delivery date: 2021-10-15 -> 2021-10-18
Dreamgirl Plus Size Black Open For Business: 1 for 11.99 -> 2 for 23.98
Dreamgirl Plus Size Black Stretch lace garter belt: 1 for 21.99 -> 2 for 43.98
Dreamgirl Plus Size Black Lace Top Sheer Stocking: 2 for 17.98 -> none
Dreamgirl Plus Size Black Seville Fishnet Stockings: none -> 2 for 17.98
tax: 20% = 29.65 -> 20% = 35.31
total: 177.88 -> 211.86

○ ○ ○ ○

» **What you have to do**: What do the lines above say from the one containing "Dreamgirl Plus Size Black Open" down to the one containing "Dreamgirl Plus Size Black Lace"? Return them exactly, both end lines included, and only them.

» **Exercise result**:
Dreamgirl Plus Size Black Open For Business: 1 for 11.99 -> 2 for 23.98
Dreamgirl Plus Size Black Stretch lace garter belt: 1 for 21.99 -> 2 for 43.98
Dreamgirl Plus Size Black Lace Top Sheer Stocking: 2 for 17.98 -> none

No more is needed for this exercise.